Storing/restoring diffs; GDIFF
genman May 29, 2008 6:01 PMStoring just the fields that were changed is not that hard to implement and I'd like to have a shot at creating such a patch.
A few thoughts:
For every revision made, store the changes required to make the latest version the same as the previous version. (This is what's done in RCS.) E.g. for versions:
(a, b, c) - 3 (a, a, a) - 2 (x, y, a) - 1
Store:
(a, b, c) - 3 (-, a, a) - 2 (x, y, -) - 1
The store procedure is basically:
1. Store all fields in the version being created. (insert)
2. Null out fields in the previous revision that weren't changed. (update)
And thus restoring old versions requires loading a bit of data as you have to recover the most current and "apply" the old changes going backwards. One way to optimize would be to do a multi-value select using this sort of query:
(Assume an @Entity Person with versioned "name" and "address")
SELECT COALELSCE( select name from person_versions order by revision_number where revision_number >= N) as NAME, COALELSCE( select address from person_versions order by revision_number >= N) as ADDRESS FROM DUAL
Coalesce finds the first non-null value in the revision table. I'm not sure how well most DBs would handle this. If they don't support subqueries I guess a full load would be required. Using sub-queries would minimize wire transfer of data.
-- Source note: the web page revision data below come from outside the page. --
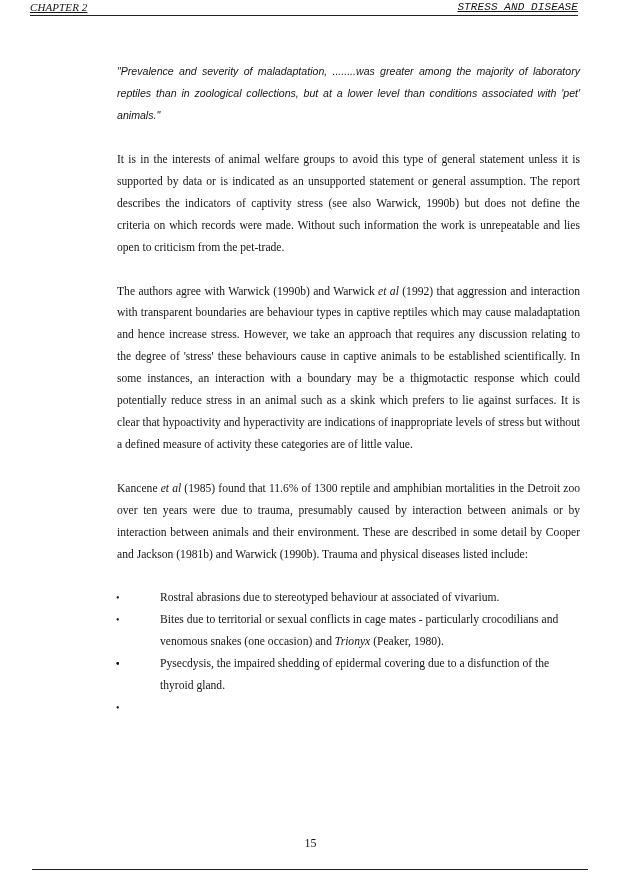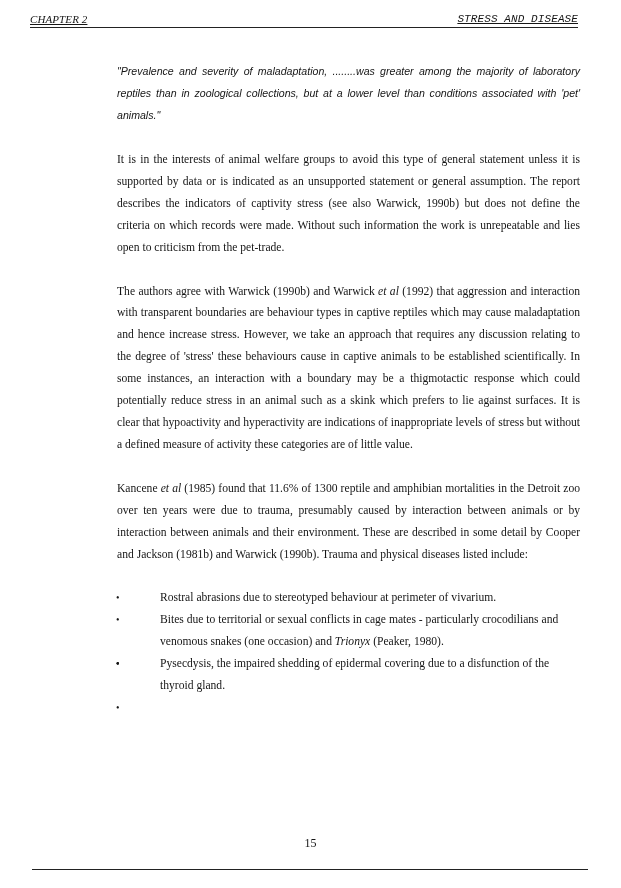--- a/index.html
+++ b/index.html
@@ -22,7 +22,6 @@
       width: 548px;
       height: 15px;
       border-bottom: 1px solid #222;
-      margin-top: 12px;
     }
     .header .left, .header .right {
       position: absolute;

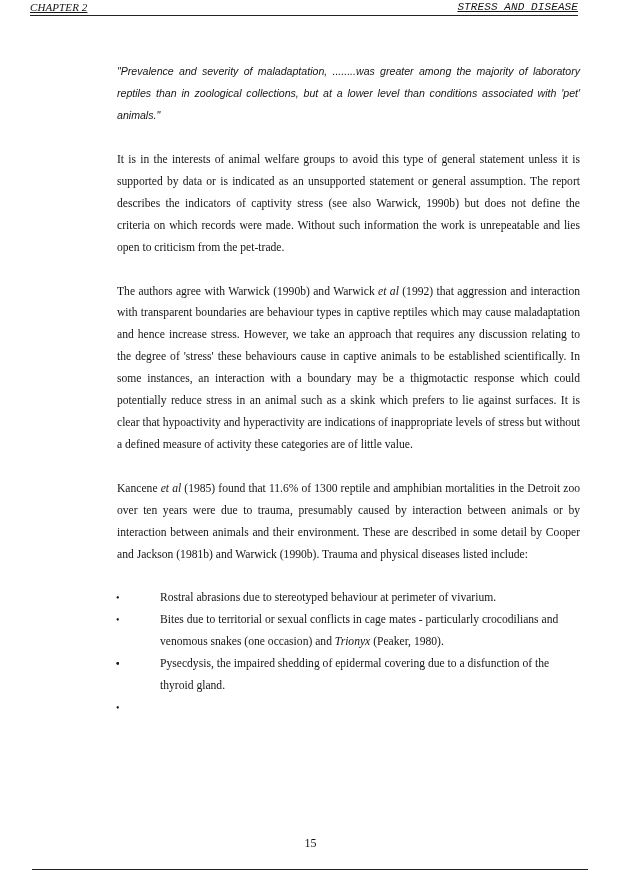--- a/index.html
+++ b/index.html
@@ -120,7 +120,7 @@
   <ul class="bullets" style="margin-left:-1px;">
     <li>
       <span class="bullet">•</span>
-      <span>Rostral abrasions due to stereotyped behaviour at perimeter of vivarium.</span>
+      <span>Rostral abrasions due to stereotyped behaviour at associated of vivarium.</span>
     </li>
     <li>
       <span class="bullet">•</span>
Related to saving space by nulling out columns would be to calculate text/binary differences occurring in String or byte[] instances. This would be a big win for @Lob objects.
For binary changes, Envers could use GDIFF: http://www.w3.org/TR/NOTE-gdiff-19970901
Maybe the storage format would be called GDIFF ?
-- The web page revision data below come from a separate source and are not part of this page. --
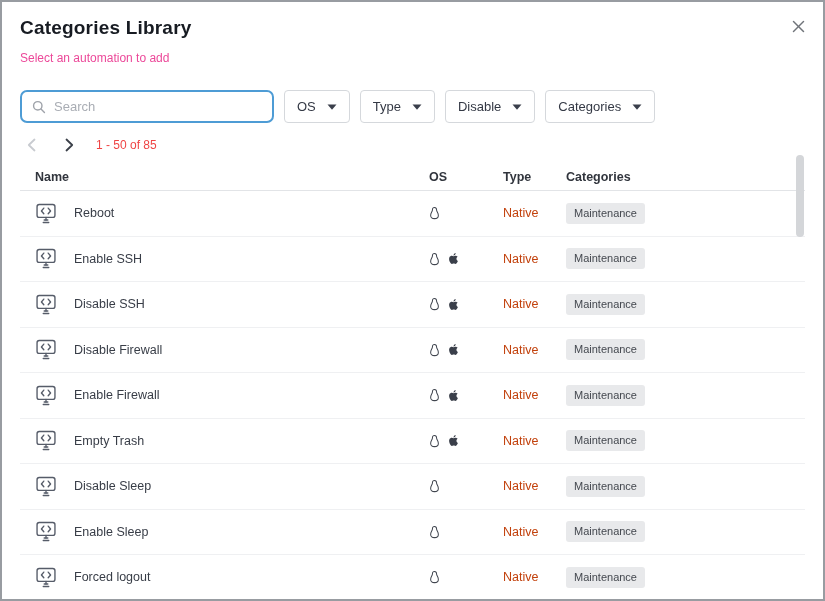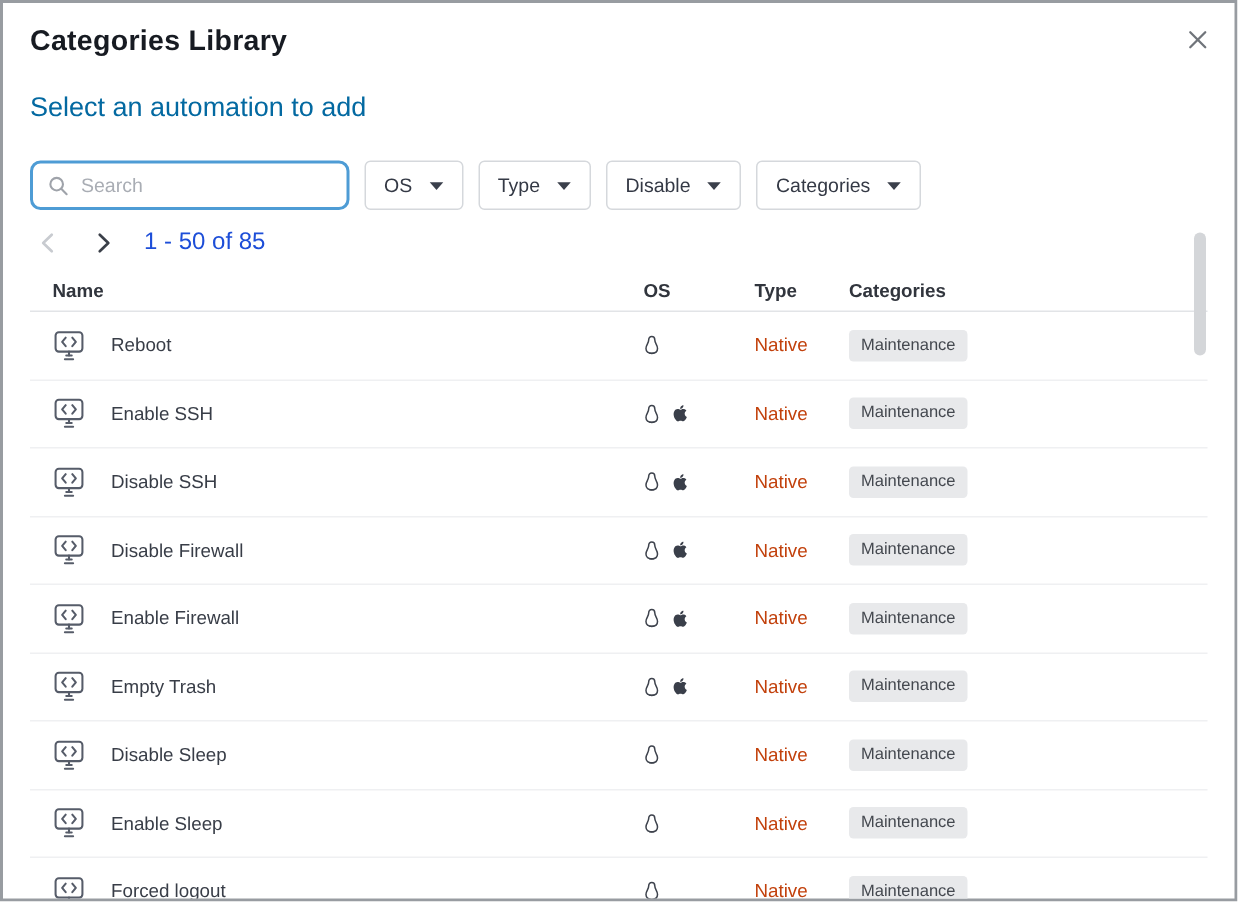--- a/index.html
+++ b/index.html
@@ -19,7 +19,7 @@
   .title {
     font-size: 19px; font-weight: 700; color: #171B22; letter-spacing: .2px;
   }
-  .subtitle { margin-top: 22px; font-size: 18px; color: #0369a1; }
+  .subtitle { margin-top: 12px; font-size: 12px; color: #ec4899; }
   .close-btn {
     position: absolute; top: 15px; right: 16px;
     width: 18px; height: 18px;

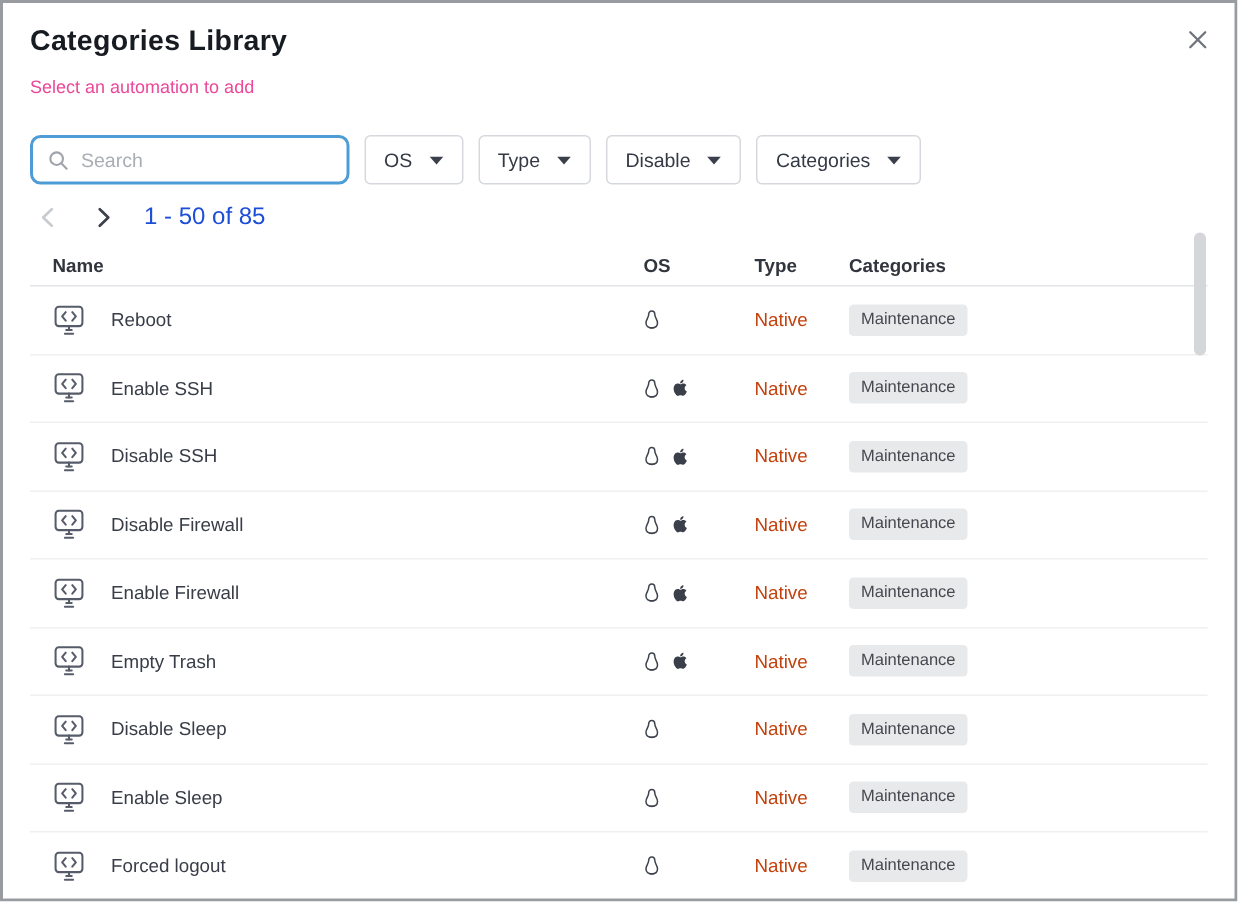--- a/index.html
+++ b/index.html
@@ -30,7 +30,7 @@
   .toolbar { display: flex; align-items: center; gap: 10px; margin: 25px 18px 0 18px; }
   .searchbox {
     display: flex; align-items: center; gap: 8px;
-    width: 213px; height: 33px;
+    width: 254px; height: 33px;
     border: 2px solid #4E9CD5; border-radius: 7px;
     padding: 0 10px; background: #fff;
   }

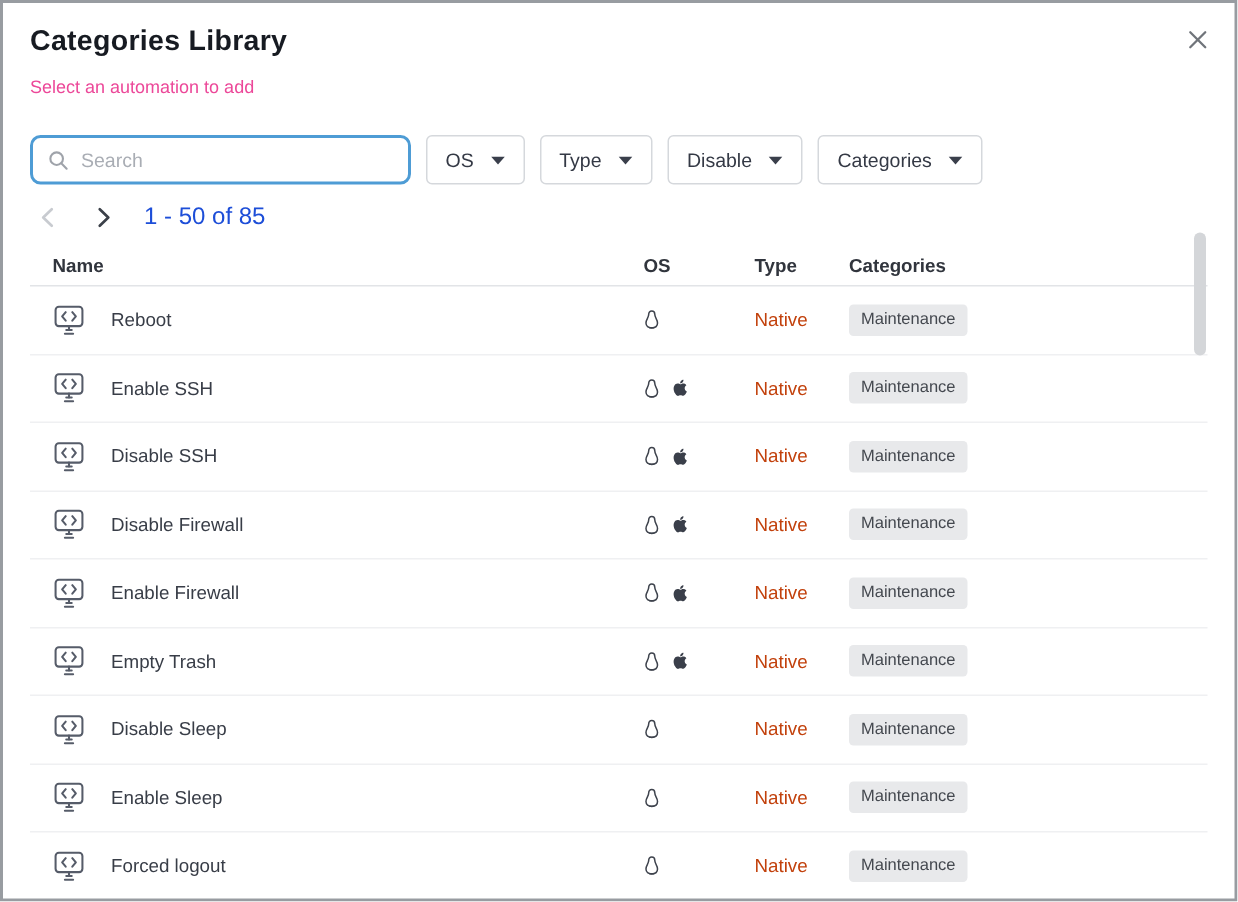--- a/index.html
+++ b/index.html
@@ -54,7 +54,7 @@
     display: flex; align-items: center; justify-content: center; cursor: pointer;
   }
   .pager-btn.next { margin-left: 16px; }
-  .pager-text { margin-left: 16px; font-size: 16px; color: #1d4ed8; }
+  .pager-text { margin-left: 16px; font-size: 12px; color: #ef4444; }
   
   .table { margin: 9px 18px 0 18px; }
   .thead, .trow {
There's a library implemented in Java called "xdelta", available here that does GDIFF encode and patching: http://sourceforge.net/projects/javaxdelta/
For text changes, line-based change tracking seems appropriate, though I wonder if that should be the default. Since text changes aren't always line-based, a text-based GDIFF ("TEXT_GDIFF"?) format over a "diff (1)" seems to make sense. GDIFF would have to support character streams as well, but it would be easy to enhance I think.